El lenguaje poético es reflexivosocial, afirmaba T.S Eliot. Todo poema subrepticiamente refleja los problemas sociales que yacen escondidos en el poetahombre. Aunque el rapsoda, en su afán de sublimar el lenguaje y querer situarse a las alturas de los dioses, disfrace con finas metáforas la realidad visible que vive cada día. Pero están allí, bajo las huellas de unos pies descalzos, bajo las ruinas del asfalto, sobre los altos rascacielos, en el tejido de un traje Cristian Dior o en el aroma de un Grand Cru; están allí, “en una niña con bombas en los pezones”. Juan Hernández no escapa a esta realidad, pues vive en un medio de males sociales que afectan su sensibilidad, pero la grandeza de este joven poeta es la capacidad de abordar los temas sociales sin caer en la denuncia panfletaria. Sus quejas las envuelve en tan alta poesía, que la delación pasa desapercibida, y sólo puede ser captada por el fino sentido de un agudo lector:
Mi ciudad tiene su propia /muerte, y es tan pequeña, tan mínima, que arrastra hasta el litoral la ficción de su estatura... (…) Voy en una calle de harapos, de niños grises, de corazones minusválidos. Son manos abiertas, transidas por el vacío, con el roce de monedas oxidadas, con la justa dádiva del mal, y atragantadas por toda la derrota /de su siglo. (…) Muchos compañeros se han ido del mañana con su altura miedosa, intrusos como yo en el santuario de las ratas. Se llamaban de muchas formas que ahora garabatea mi memoria. (…) A una niña del barrio también le duele Que el tiempo derribe su inocencia y sus mariposas.
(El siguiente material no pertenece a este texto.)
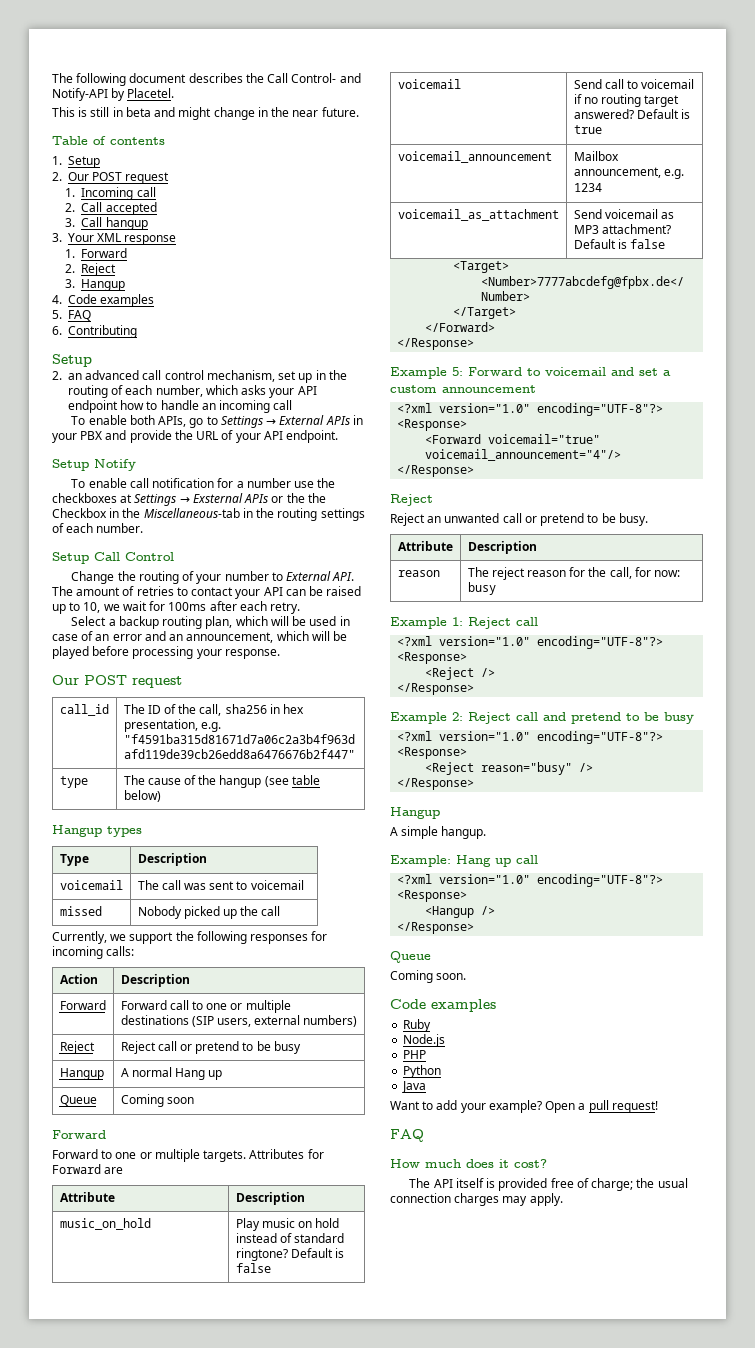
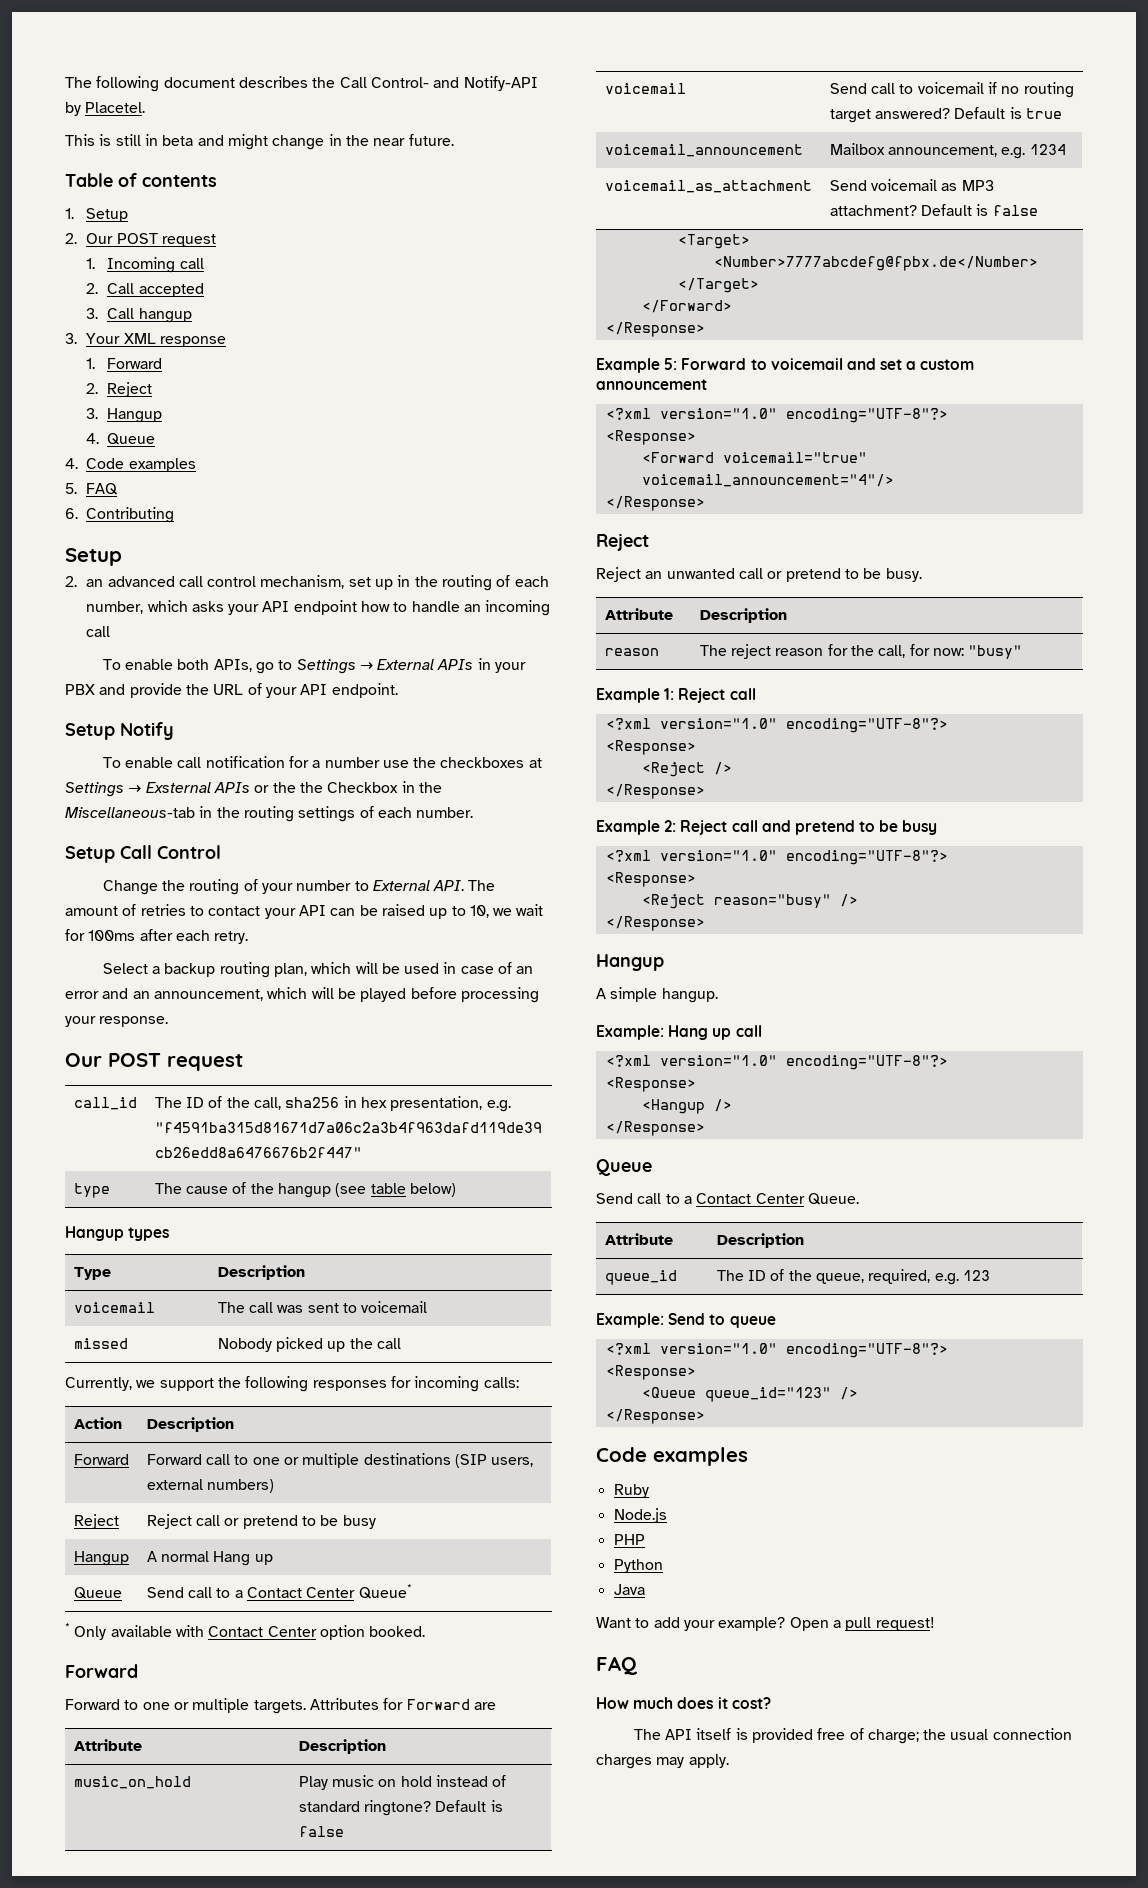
(126, 285) none -> [86,433,156,445] // 4. Queue
[120,1094,194,1107] Coming soon -> [146,1584,412,1599] [65,1623,426,1640] Send call to a Contact Center Queue* // * Only available with Contact Center option booked.
[467,582,496,595] busy -> [968,645,1023,659] "busy"
[390,970,467,983] Coming soon. -> [596,1193,859,1205] [604,1233,673,1245] [716,1233,804,1248] [604,1270,677,1285] [716,1269,990,1285] [596,1313,776,1328] [605,1343,948,1358] [605,1365,696,1380] [641,1387,858,1402] [605,1409,705,1424] Send call to a Contact Center Queue. // Attribute | Description // queue_id | The ID of the queue, required, e.g. 123 // Example: Send to queue // <?xml version="1.0" encoding="UTF-8"?> // <Response> // <Queue queue_id="123" /> // </Response>

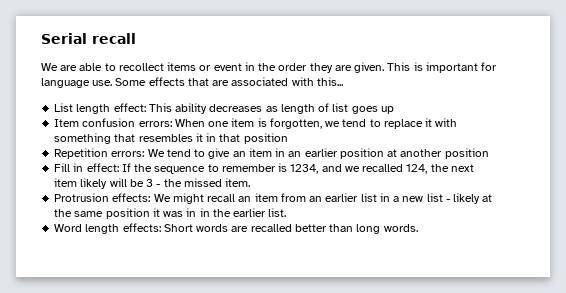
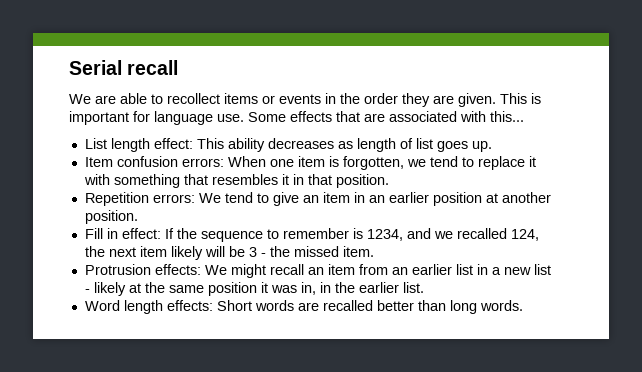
[213,63,242,71] event -> [279,94,321,104] events
[380,106,394,114] up -> [471,141,492,152] up.
[243,133,288,144] position -> [335,174,389,188] position.
[444,148,489,159] position -> [84,210,138,224] position.
[186,208,197,217] in -> [300,282,316,295] in,

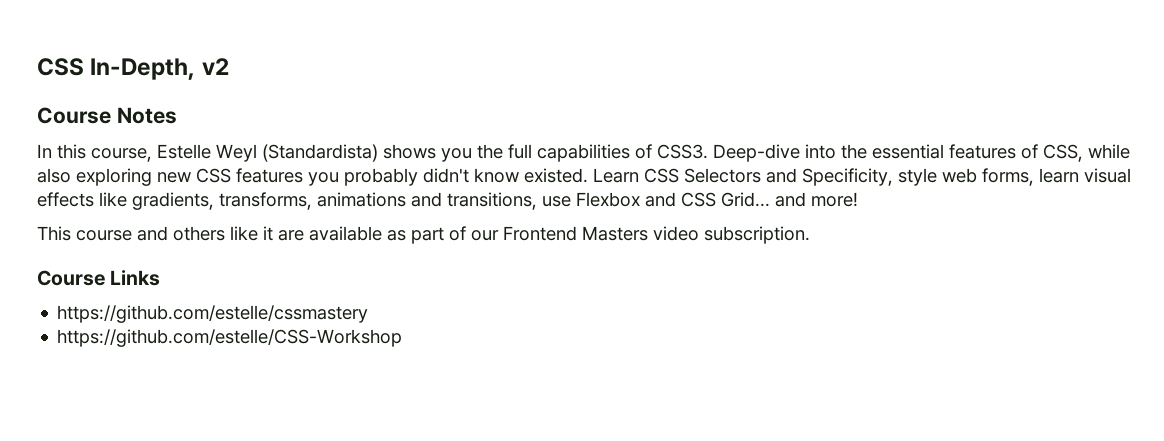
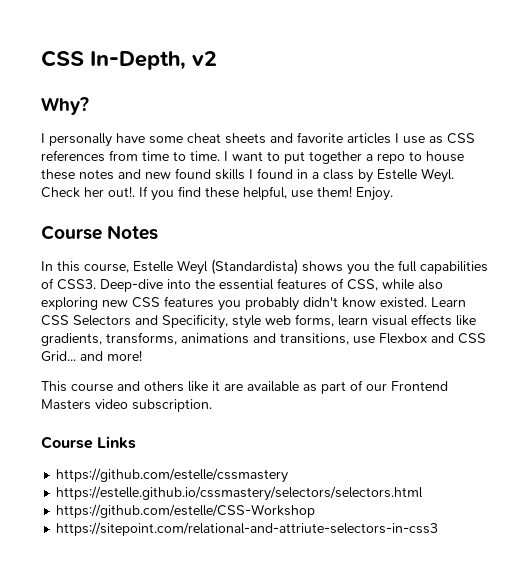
(229, 66) none -> [41,97,89,115] [41,132,475,147] [41,150,464,164] [41,168,454,183] [41,186,393,201] // Why? // I personally have some cheat sheets and favorite articles I use as CSS references from time to time. I want to put together a repo to house these notes and new found skills I found in a class by Estelle Weyl. Check her out!. If you find these helpful, use them! Enjoy.
(369, 314) none -> [56,486,424,501] // https://estelle.github.io/cssmastery/selectors/selectors.html
(403, 338) none -> [56,522,439,536] // https://sitepoint.com/relational-and-attriute-selectors-in-css3

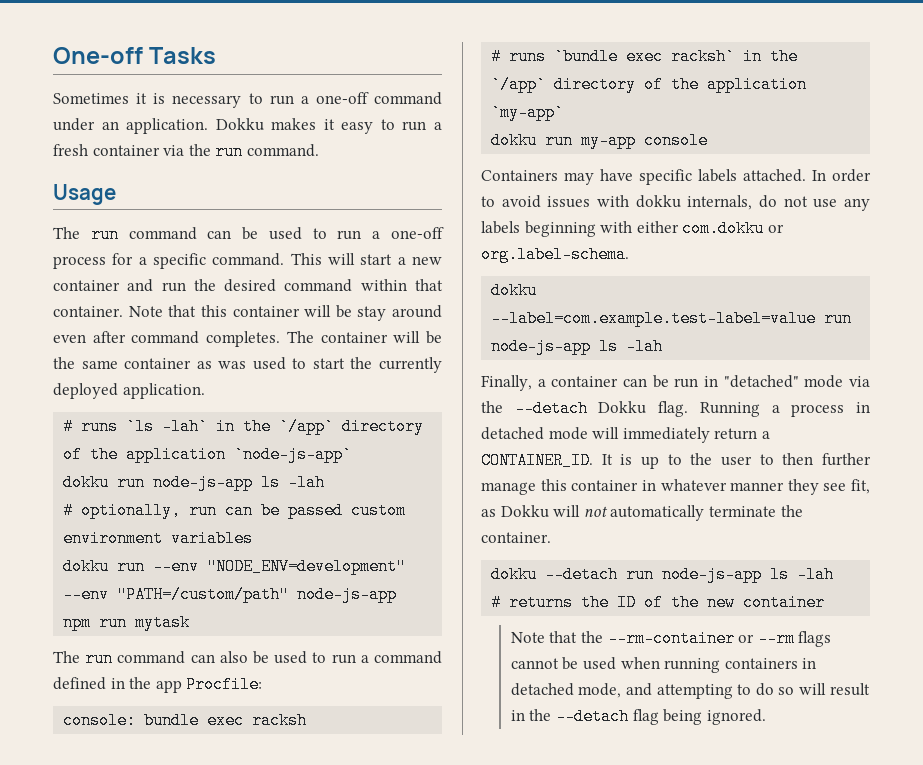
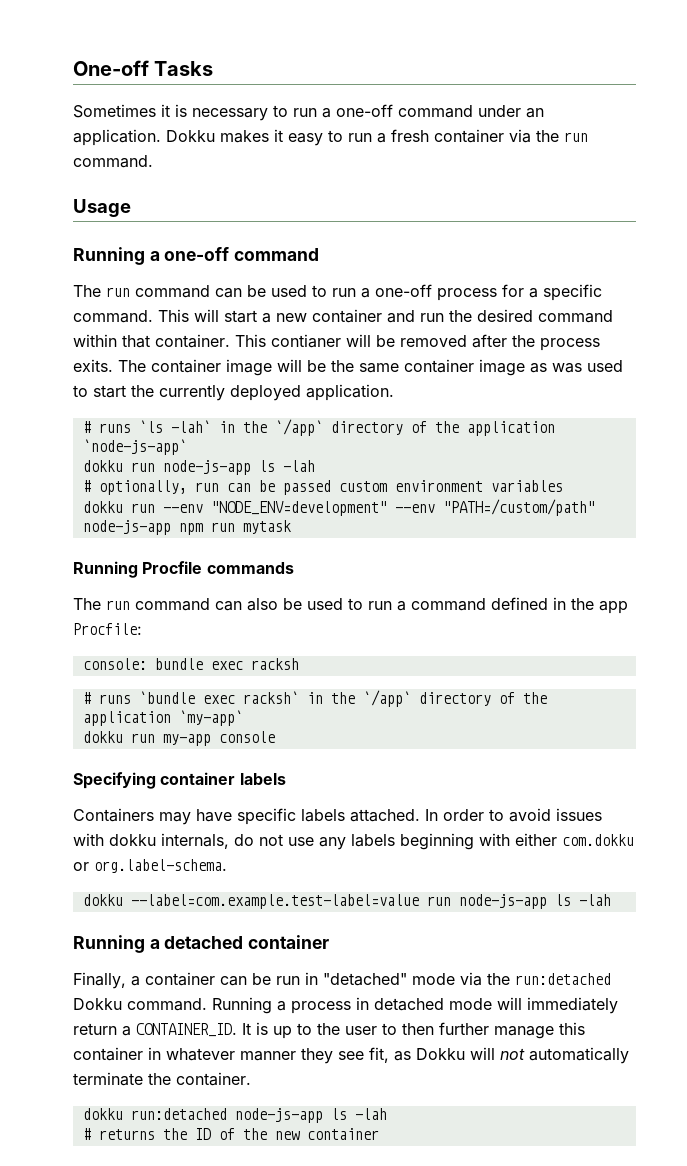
(116, 194) none -> [73,247,320,265] // Running a one-off command
[128,305,442,321] [53,331,281,347] Note that this container will be stay around even after command completes. -> [235,334,600,351] [73,359,113,372] This contianer will be removed after the process exits.
(388, 337) none -> [226,359,272,376] image
(192, 363) none -> [479,359,525,376] image
(191, 622) none -> [73,561,294,578] // Running Procfile commands
(709, 140) none -> [73,772,286,789] // Specifying container labels
(664, 346) none -> [73,935,330,953] // Running a detached container
[514,400,689,417] --detach Dokku flag. -> [515,973,611,985] [73,998,207,1011] run:detached Dokku command.
[545,566,655,583] --detach run -> [130,1108,227,1120] run:detached
[510,630,832,647] [510,657,817,673] [510,683,870,699] [510,708,766,725] // Note that the --rm-container or --rm flags cannot be used when running containers in detached mode, and attempting to do so will result in the --detach flag being ignored. -> (379, 1134) none

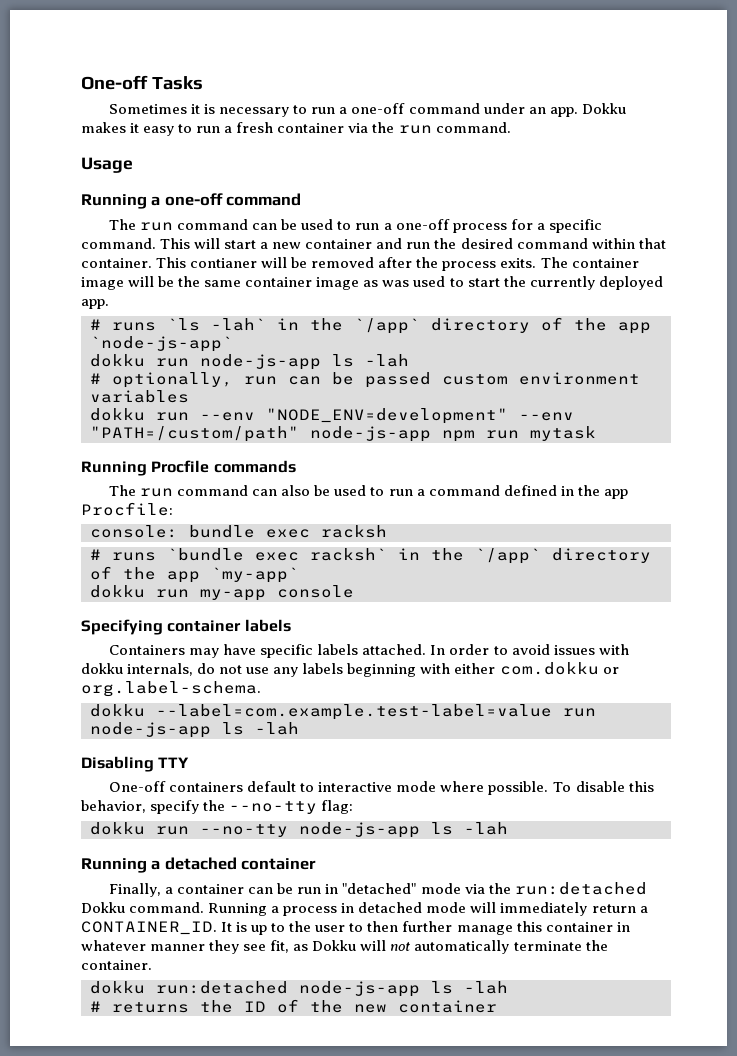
[73,129,161,146] application. -> [549,107,578,117] app.
[306,384,394,401] application. -> [81,299,109,309] app.
[466,421,555,436] application -> [618,322,651,334] app
[82,711,171,726] application -> [167,571,200,583] app
(611, 900) none -> [81,756,190,772] [109,781,654,795] [81,800,354,814] [90,822,508,838] // Disabling TTY // One-off containers default to interactive mode where possible. To disable this behavior, specify the --no-tty flag: // dokku run --no-tty node-js-app ls -lah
¿Qué más pedirle a este joven brillante que ha escogido un oficio donde el único premio es la pobreza, la indiferencia y el olvido? No puedo augurarle la inmortalidad con esta obra, porque la inmortalidad, en este mundo mezquino, es un azar determinado por el hombre y sus humores enfermos. Sólo quiero exhortarle que siga cultivando la palabra y que siembre poesía al lado de su tumba; porque no importan la indiferencia y el olvido si del polen de sus huesos brotarán estos versos como El oráculo ardiendo.